%%

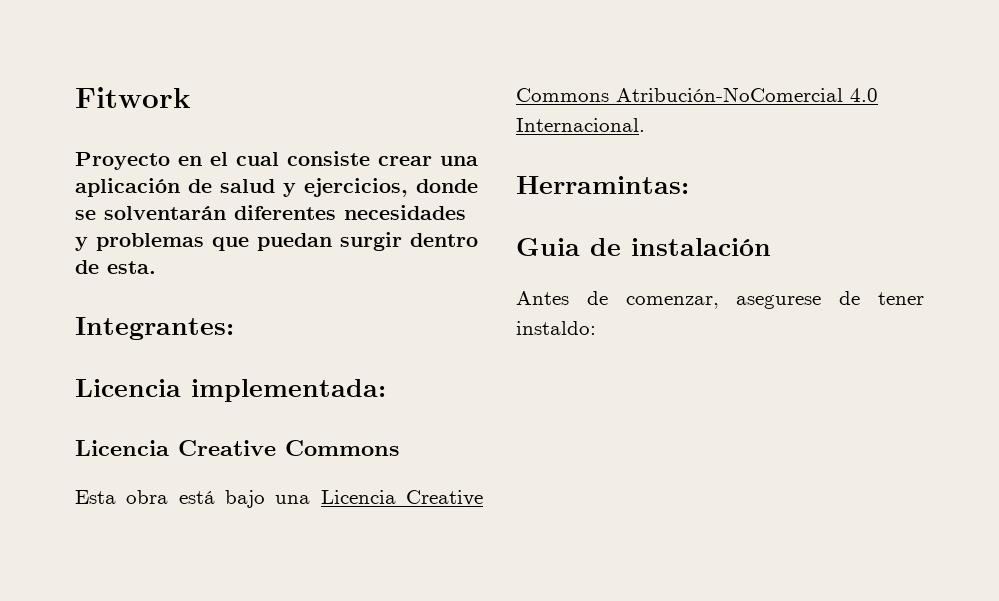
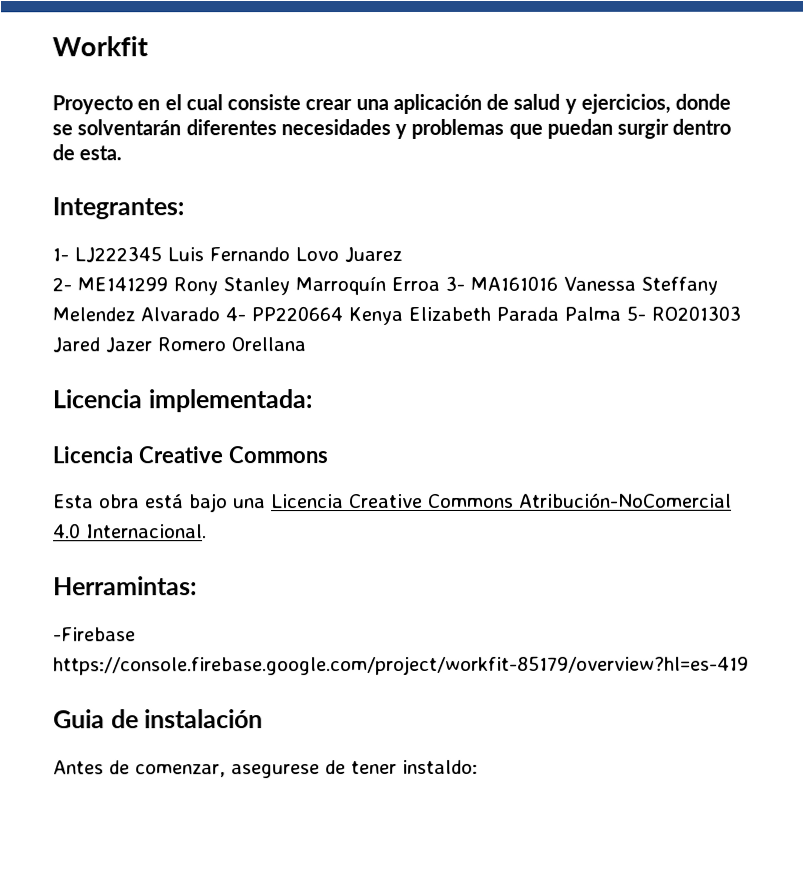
[75,87,191,108] Fitwork -> [52,36,148,57] Workfit
(234, 328) none -> [52,246,402,263] [52,275,718,296] [52,305,741,326] [52,337,306,353] // 1- LJ222345 Luis Fernando Lovo Juarez // 2- ME141299 Rony Stanley Marroquín Erroa 3- MA161016 Vanessa Steffany Melendez Alvarado 4- PP220664 Kenya Elizabeth Parada Palma 5- RO201303 Jared Jazer Romero Orellana
(689, 185) none -> [53,627,136,642] [53,655,749,676] // -Firebase https://console.firebase.google.com/project/workfit-85179/overview?hl=es-419

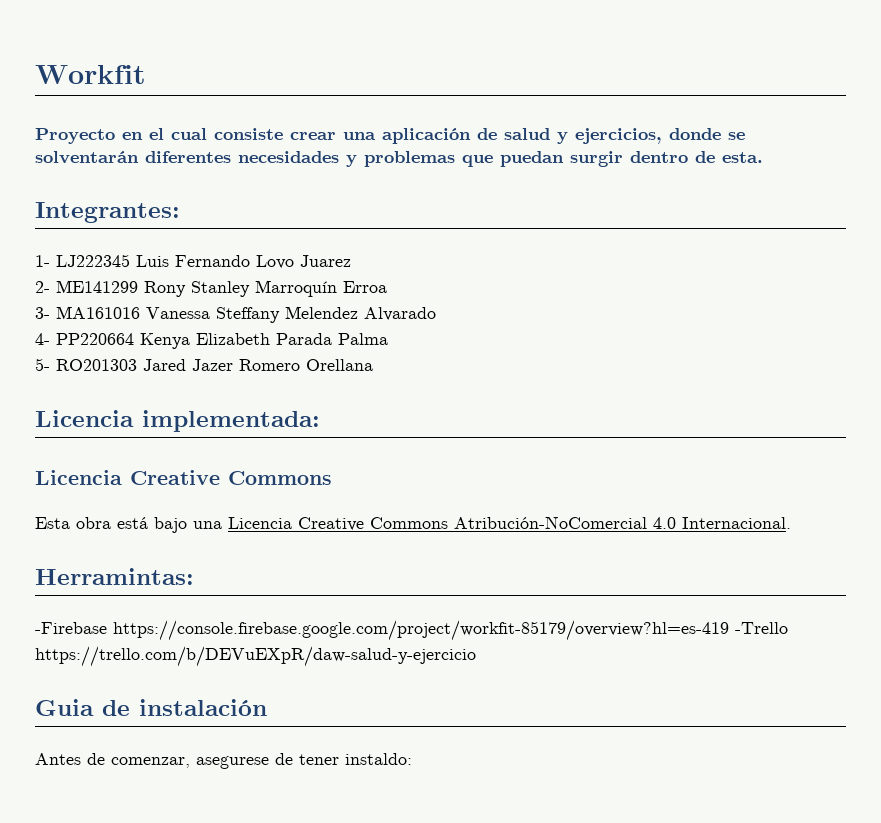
(440, 284) none -> (387, 287) //
(220, 314) none -> (436, 314) //
(621, 313) none -> (388, 339) //
(749, 665) none -> [735,622,788,634] [35,646,476,667] -Trello https://trello.com/b/DEVuEXpR/daw-salud-y-ejercicio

%%

### Requirement
Repeat, without changes, every line from the one that contains "(621, 313) none -> (388, 339) //" through the final line of the data.

### Output of the task
(621, 313) none -> (388, 339) //
(749, 665) none -> [735,622,788,634] [35,646,476,667] -Trello https://trello.com/b/DEVuEXpR/daw-salud-y-ejercicio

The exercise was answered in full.